Long gone are the days where you're desperately trying to cram everything in a single line, or curse quietly when you notice a mistake in an earlier line you are no longer able to fix. No more painstakingly crafting a multi-line snippet, and then having to painstakingly fish it line by individual line out of the history so you can run it again!
You can use Alt-Left/Right to move forward/backwards by one word at a time or hold down Shift to select text to delete. These compose as you'd be used to: e.g. Shift-Up selects all the text between your current cursor and the same column one row up.
Tab
and Shift-Tab
now work to block-indent and -dedent sections of code, as you'd expect in any desktop editor like Sublime Text or IntelliJ. This further enhances the multi-line editing experience, letting your nicely lay-out your more-complex REPL commands the same way you'd format code in any other editor.
All the readline-style navigation hotkeys like Ctrl-W to delete a word or Esc-Left/Right to navigate one word left/right still work. If you're comfortable with consoles like Bash, Python, IPython or even the default Scala console, you should have no trouble as all the exact same hotkeys work in Ammonite
The original Scala REPL provides no autocomplete except for the most basic scenarios of value.<complete>
. In the Ammonite-REPL, you get the same autocomplete-anywhere support that you get in a modern IDE.

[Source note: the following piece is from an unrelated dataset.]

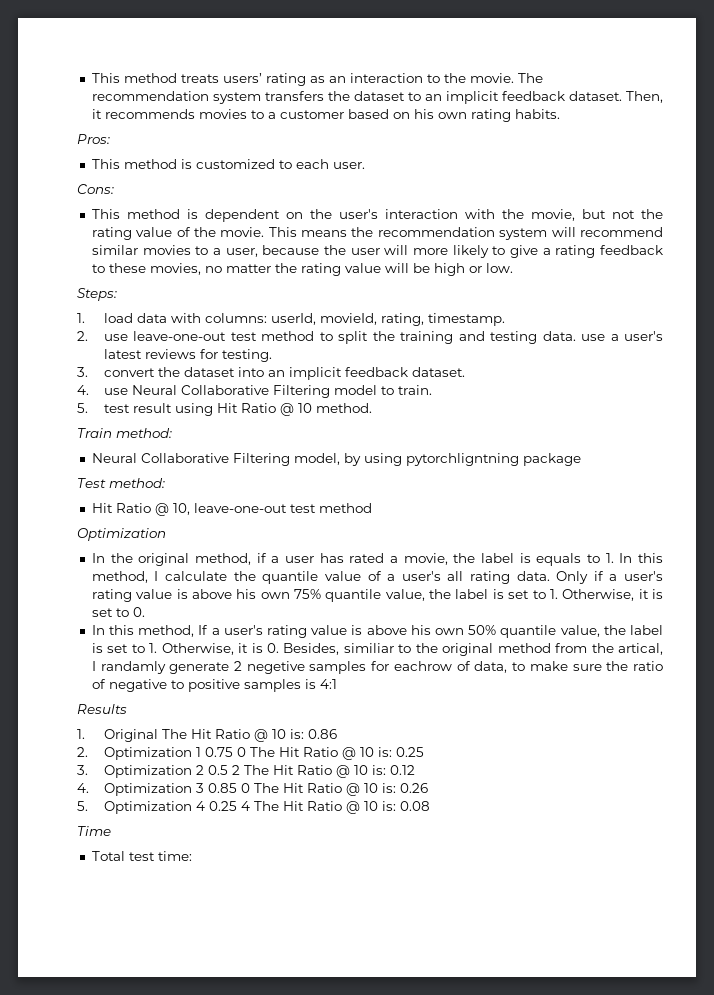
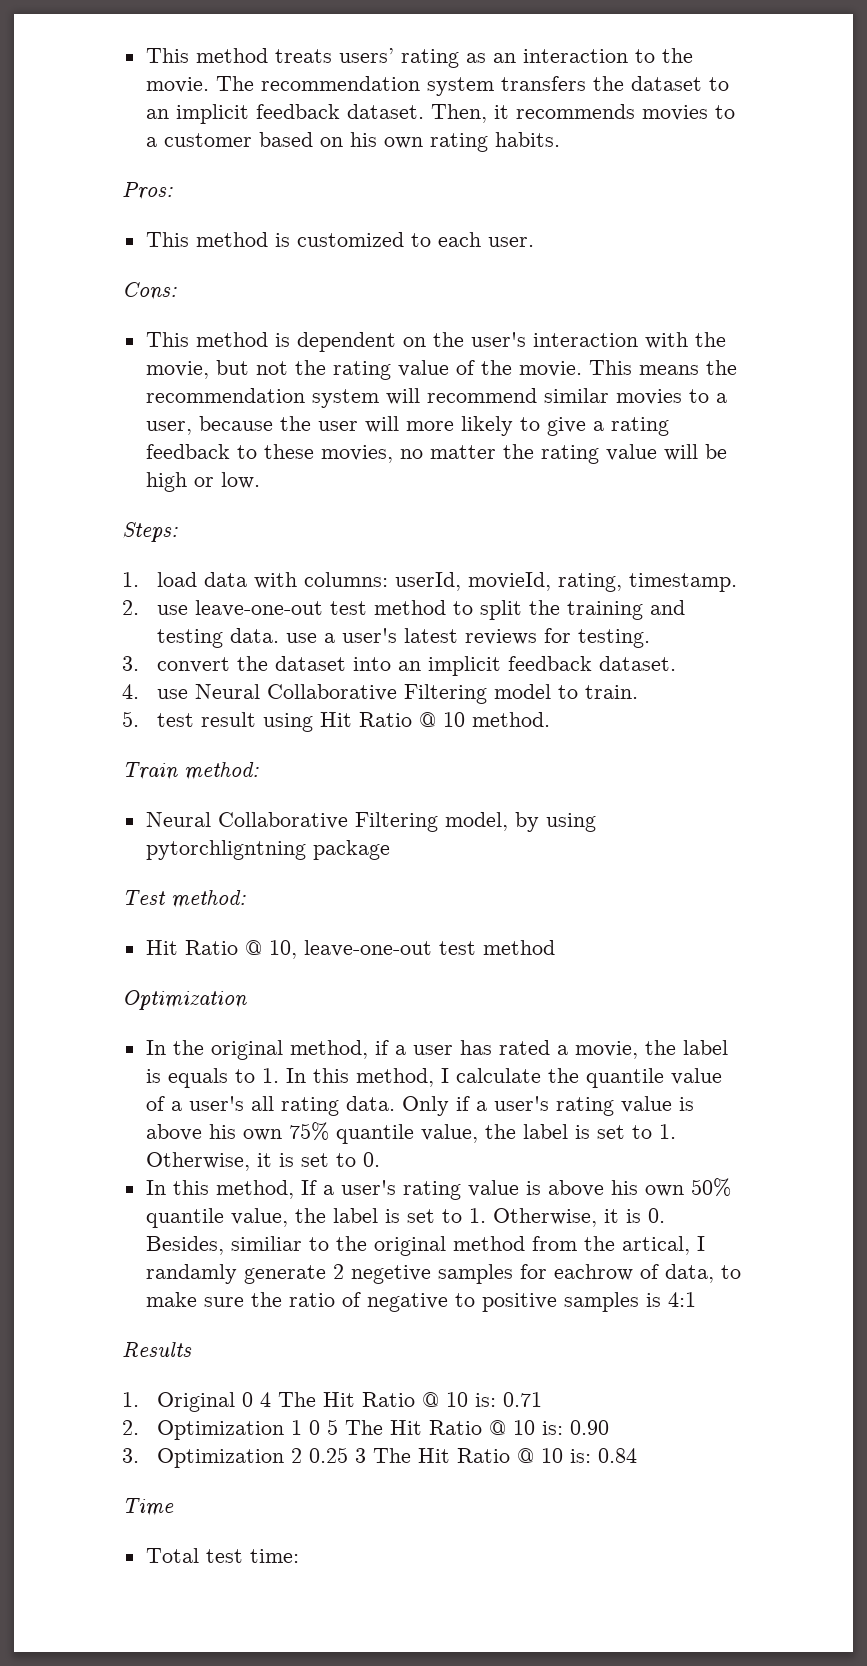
[161,729,337,742] [77,747,424,760] [77,765,415,778] [77,783,428,796] [77,801,237,814] The Hit Ratio @ 10 is: 0.86 // 2. Optimization 1 0.75 0 The Hit Ratio @ 10 is: 0.25 // 3. Optimization 2 0.5 2 The Hit Ratio @ 10 is: 0.12 // 4. Optimization 3 0.85 0 The Hit Ratio @ 10 is: 0.26 // 5. Optimization 4 0.25 -> [242,1392,254,1407] 0
[399,801,430,811] 0.08 -> [503,1392,543,1407] [122,1419,610,1440] [122,1447,638,1468] 0.71 // 2. Optimization 1 0 5 The Hit Ratio @ 10 is: 0.90 // 3. Optimization 2 0.25 3 The Hit Ratio @ 10 is: 0.84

@ Seq(1, 2, 3).map(x => x.)
getClass ## asInstanceOf isInstanceOf
toString hashCode equals !=
== % / *
- + ^ &
| >= > <=
< >> >>> <<
unary_- unary_+ unary_~ toDouble
toFloat toLong toInt toChar
toShort toByte compareTo doubleValue
...
@ Futu
scala.collection.parallel.FutureThreadPoolTasks
scala.collection.parallel.FutureTasks
scala.concurrent.impl.Future$PromiseCompletingRunnable
scala.concurrent.impl.Future
scala.concurrent.Future
scala.concurrent.FutureTaskRunner
scala.concurrent.Future$InternalCallbackExecutor
scala.concurrent.Future$class
java.util.concurrent.Future
java.util.concurrent.FutureTask$WaitNode
java.util.concurrent.FutureTask
com.sun.corba.se.impl.orbutil.closure.Future
Neither of these examples work in the standard Scala REPL.
@ while(true) ()
... hangs ...
^Ctrl-C
Interrupted!
@
The traditional Scala REPL doesn't handle runaway code, and gives you no option but to kill the process, losing all your work. Ammonite-REPL lets you interrupt the thread, stop the runaway-command and keep going.
@ val x = 1
x: Int = 1
@ /* trigger compiler crash */ trait Bar { super[Object].hashCode }
error: java.lang.AssertionError: assertion failed
@ 1 + x
res1: Int = 2
The default Scala REPL throws away all your work if the compiler crashes. This doesn't make any sense, because all the compiler is is a dumb String => Array[Byte]
pipe. In the Ammonite, we simply swap out the broken compiler for a new one and let you continue your work.
To enter multiline input into the Ammonite-REPL, simply wrap the multiple lines in curly braces { ... }
, and Ammonite will wait until you close it before evaluating the contents:
@ {
@ val x = 1
@ val y = 2
@ x + y
@ }
x: Int = 1
y: Int = 2
res0_2: Int = 3
As you can see, the contents of the { ... }
block are unwrapped and evaluated as top-level statements. You can use this to e.g. declare mutually recursive functions or classes & companion-objects without being forced to squeeze everything onto a single line.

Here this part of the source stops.